File metadata and controls

570 lines (429 loc) · 19.6 KB

Accessing Google Cloud APIs though a Proxy

Proxy servers are not uncommon and I found some of my customers accessing Google Cloud APIs thorough them.

Most of the time, its a simple forward proxy with no authentication and never with SSL interception (which IMHO, is a really questionable, see link)

Fortunately, many of our APIs piggyback off of the native language proxy configuration settings (eg. https_proxy env variable) so that part makes it easier.

This article describes the various proxy configurations you can use while accessing google APIs and I thought i'd consolidate some of my findings and issues with configuring google libraries into a doc to share.

For background, please see the two types of libraries available to access Google APIs though in this article, the focus is google cloud client libraries.

The recommended library set to use is the idiomatic "Cloud Client Library" which itself comes in two different transport mechanisms: HTTP and gRPC. At the time of writing (10/17), some APIs support both transports, some HTTP only (GCS, BigQiery), while other gRPC (PubSub). How users enable and configure proxy support is slightly different for these transports.

One other complication to account for is that the authentication step (i.,e getting a GoogleCredential()) uses HTTP even if the underlying RPC is using gRPC. For example, with java, you have to account for the credential via HTTP and the rpc call via gRPC.

Python

Cloud Client Library (google-cloud-python)

HTTP

The GCS and BQ libraries currently use HTTP Transports. To enable proxy support, use the env_variable:

export  https_proxy=http://user1:[email protected]:3128

Once that is set, the sample application will contact the proxy for both the authentication and api call:

from google.cloud import storage

client = storage.Client(project="your_project")
for b in client.list_buckets():
   print(b.name)

Meaning in the proxy access logs, you would see:

1506979122.959   1516 172.17.0.1 TCP_MISS/200 5384 CONNECT accounts.google.com:443 - HIER_DIRECT/172.217.27.237 -
1506979122.959    741 172.17.0.1 TCP_MISS/200 11476 CONNECT www.googleapis.com:443 - HIER_DIRECT/172.217.31.42 -

GRPC

The PubSub library uses gRPC so you need to enable both environment variables:

export http_proxy=http://localhost:3128
export https_proxy=http://localhost:3128

Then with the sample API call for pubsub:

from google.cloud import pubsub

client = pubsub.PublisherClient()
project_path = client.project_path('your_project')
for topic in client.list_topics(project_path):
  print(topic)

Once the environment variables are set, you will see the authentication and PubSub RPC call in the squid proxy access logs (described below)

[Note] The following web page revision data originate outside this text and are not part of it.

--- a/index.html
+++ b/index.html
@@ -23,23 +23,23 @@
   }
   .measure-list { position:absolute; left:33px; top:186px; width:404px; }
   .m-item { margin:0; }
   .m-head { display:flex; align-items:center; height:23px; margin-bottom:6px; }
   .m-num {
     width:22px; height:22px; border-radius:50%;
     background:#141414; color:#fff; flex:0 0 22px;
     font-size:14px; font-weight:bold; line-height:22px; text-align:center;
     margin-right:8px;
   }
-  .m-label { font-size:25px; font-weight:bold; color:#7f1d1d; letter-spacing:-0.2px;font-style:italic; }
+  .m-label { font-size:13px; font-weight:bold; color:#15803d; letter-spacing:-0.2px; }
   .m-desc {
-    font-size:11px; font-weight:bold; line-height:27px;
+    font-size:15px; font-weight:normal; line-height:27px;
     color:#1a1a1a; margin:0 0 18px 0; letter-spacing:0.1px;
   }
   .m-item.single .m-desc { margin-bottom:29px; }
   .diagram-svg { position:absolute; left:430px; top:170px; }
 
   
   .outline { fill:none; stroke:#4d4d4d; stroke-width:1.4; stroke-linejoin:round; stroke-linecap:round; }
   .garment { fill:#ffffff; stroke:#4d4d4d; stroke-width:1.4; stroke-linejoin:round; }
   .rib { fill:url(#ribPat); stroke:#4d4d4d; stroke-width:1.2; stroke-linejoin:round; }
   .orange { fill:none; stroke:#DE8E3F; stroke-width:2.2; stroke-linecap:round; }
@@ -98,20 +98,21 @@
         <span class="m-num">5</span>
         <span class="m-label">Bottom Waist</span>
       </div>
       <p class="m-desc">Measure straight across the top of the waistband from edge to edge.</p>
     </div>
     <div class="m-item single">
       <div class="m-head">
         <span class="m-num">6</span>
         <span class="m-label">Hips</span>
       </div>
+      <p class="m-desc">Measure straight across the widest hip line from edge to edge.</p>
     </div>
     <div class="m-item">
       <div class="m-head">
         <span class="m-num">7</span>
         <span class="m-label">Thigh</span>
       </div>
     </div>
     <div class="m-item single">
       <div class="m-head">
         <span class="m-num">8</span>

1506979250.018   1870 172.17.0.1 TCP_MISS/200 5134 CONNECT pubsub.googleapis.com:443 - HIER_DIRECT/172.217.26.138 -
1506979250.021   1768 172.17.0.1 TCP_MISS/200 5438 CONNECT accounts.google.com:443 - HIER_DIRECT/172.217.27.237 -

Note: http_proxy= variable only passes through the API call via the proxy while https_proxy covers the authentication call. Which means you need to set both environment variables.

For java, you can set the well known environment variables as described here:

https://github.com/GoogleCloudPlatform/google-cloud-java#using-a-proxy

HTTP

For HTTP-only requests, there are several options depending on your needs,

Default proxy

The following env variables will force all calls via the proxy

System.setProperty("https.proxyHost", "localhost");
System.setProperty("https.proxyPort", "3128");

Default proxy with Basic Authenticator

If your proxy requires BASIC auth, you may want to use an Authenticator to handle proxy negotiations.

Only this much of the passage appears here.